A marca Xiaomi atingiu a fase crítica no mercado internacional durante o período de 2025-26. Os consumidores muitas vezes ficam confusos sobre se a marca é apenas uma alternativa econômica à marca Apple ou se é uma gigante da inovação por si só. Este relatório investiga o plano do Xiaomi 17 Pro Max à luz da série 17 do iPhone. Embora o HyperOS 3 tenha como objetivo aprimorar a experiência do usuário, o estigma associado a “uma marca chinesa barata” ainda persiste devido a vários fatores no mercado.
O paradoxo do design e do software
Os smartphones da Xiaomi tendem a seguir as convenções de design da Apple, mas tornam isso possível a preços econômicos. A linguagem de design dos smartphones da linha Xiaomi 17 é semelhante aos aros de metal nas bordas dos iPhones. Mas o problema aqui é o paradoxo que ele apresenta ao mercado. Os designers tendem a interpretar isso como decisões frugais para tirar o melhor proveito da Apple. Mas, por outro lado, alguns acham que falta originalidade. Eles estão tentando oferecer um ecossistema alternativo “com o melhor dos designs de titânio por menos de US$ 1.000”. A Xiaomi usou o design da série iPhone 17 Pro em dispositivos POCO há três anos.
HyperOS 3 vs iOS 26
A comparação também se aprofunda na experiência do software. Em termos de design, o Xiaomi HyperOS 3 vem com influências de design da versão 26 do iOS, incluindo o design do Centro de Controle e os designs dos widgets. Enquanto o iOS se baseia principalmente em “Minimalismo e consistência”, o HyperOS se concentra em ser extremamente personalizável, com design dinâmico.
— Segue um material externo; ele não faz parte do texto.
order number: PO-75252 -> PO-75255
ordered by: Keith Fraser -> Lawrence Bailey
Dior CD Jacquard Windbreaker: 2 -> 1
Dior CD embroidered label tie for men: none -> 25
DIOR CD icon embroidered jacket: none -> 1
Sua abordagem é oferecer uma “experiência semelhante à da Apple, mas com liberdade”. Mas, em alguns pontos, o sistema operacional enfrenta problemas de estabilidade quando comparado ao ecossistema fechado de um dispositivo Apple. Para os usuários que buscam uma aparência de iOS e uma experiência de Android, o Mi costuma ser a “rampa de escape” necessária.
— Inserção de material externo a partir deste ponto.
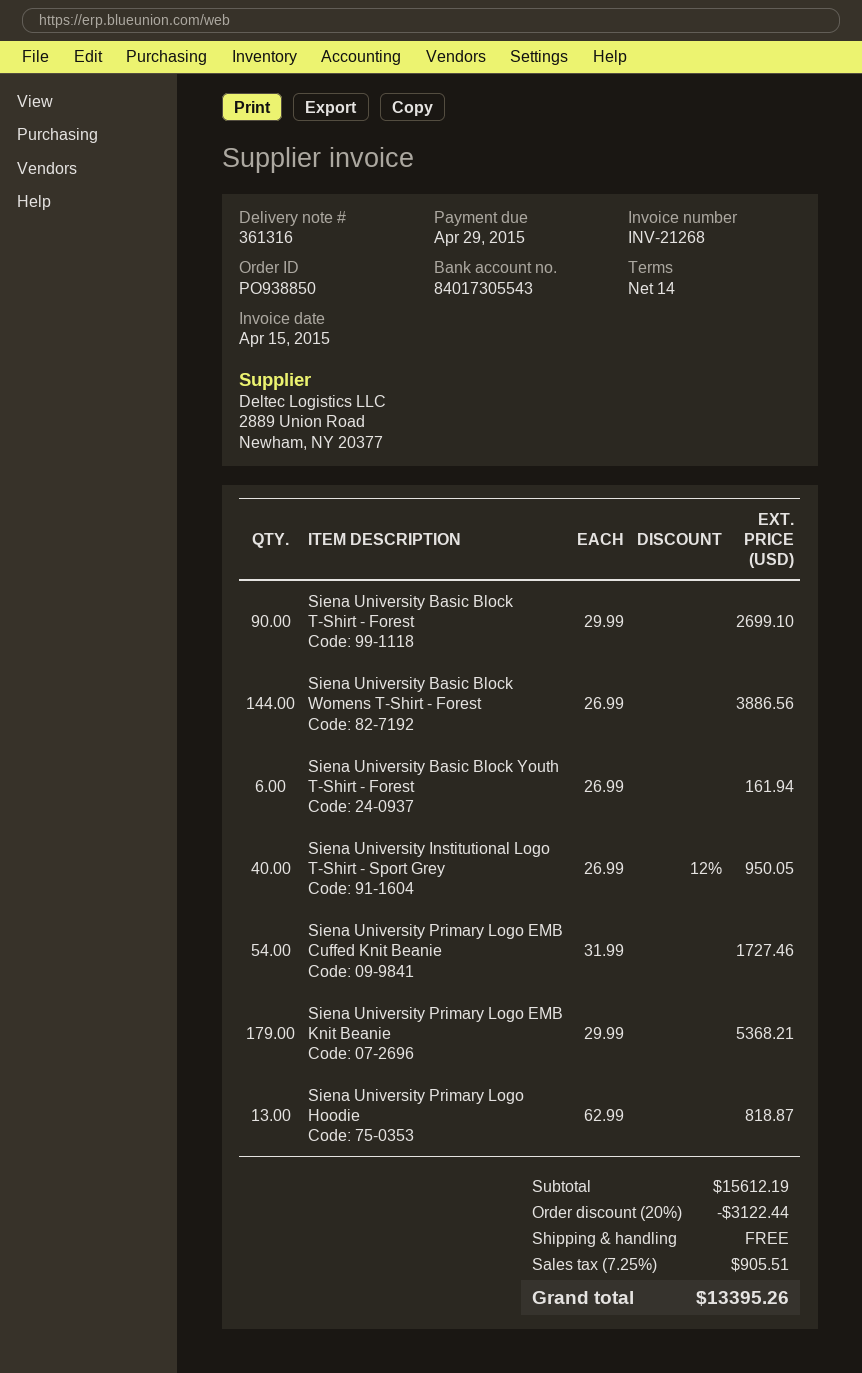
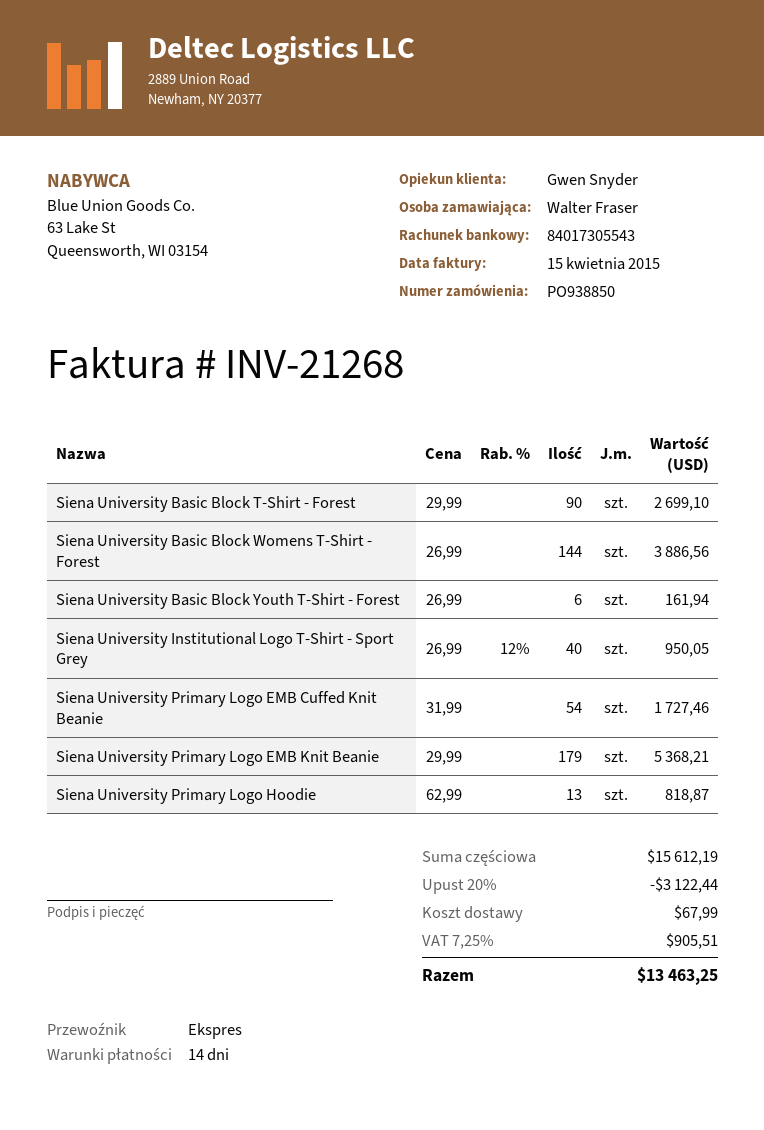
shipping: 0.00 -> 67.99
total: 13395.26 -> 13463.25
Desafios na percepção premium
No entanto, o fato de a empresa produzir hardware de alta qualidade é superado pelo estigma de “marca barata”. As abordagens de monetização de software são responsáveis pelo inconveniente causado à base de usuários. No entanto, existe uma solução para os entusiastas.
Realidades do mercado e valor de revenda
Em mercados diferentes, os serviços técnicos enfrentados e a deterioração também afetam a confiança. Enquanto um iPhone é tão valioso quanto ouro e mantém seu valor de mercado, a desvantagem é maior para os telefones Android. Você pode observar que, quando um produto que custa cerca de US$ 1.450,00 é comprado, seu valor se desvaloriza rapidamente. Além disso, os telefones do mercado cinza com mods de resistência afetam negativamente a imagem da empresa. Isso faz com que a marca se torne uma opção barata.
Inovação e perspectivas futuras
No entanto, a Xiaomi demonstra ser um gigante por si só por meio da inovação. A aliança com a Leica revoluciona a fotografia móvel, pois o “Xiaomi 17 Pro Max” tem qualidade óptica comparável à de uma câmera profissional. Além disso, o “Xiaomi SU7” EV se integra perfeitamente ao “Human x Car x Home” por meio do “Xiaomi HyperConnect“. Isso marca um ponto de virada na produção de dispositivos de comunicação, como telefones, para a oferta de um estilo de vida completo.
Liderança em desempenho
A série ainda é a melhor em termos de poder de processamento bruto, graças ao uso do processador Snapdragon 8 Elite Gen 5. Ele é voltado para os fanáticos por tecnologia que priorizam a capacidade de processamento acima do valor de revenda.
- Câmera: A colaboração com a Leica oferece opções artísticas “Vibrante” e “Autêntica”
- Ecossistema: Integração suave entre o Xiaomi Pad 8, wearables e um carro.
- Potência: pontuações de benchmark que estão no topo
Em termos financeiros, ela está se destacando em termos de crescimento nos setores de IoT e automotivo. Em essência, a Xiaomi é um concorrente atraente que traz entusiasmo. Isso ocorre porque ela não é mais uma mera imitadora, mas está se tornando uma criadora de tendências.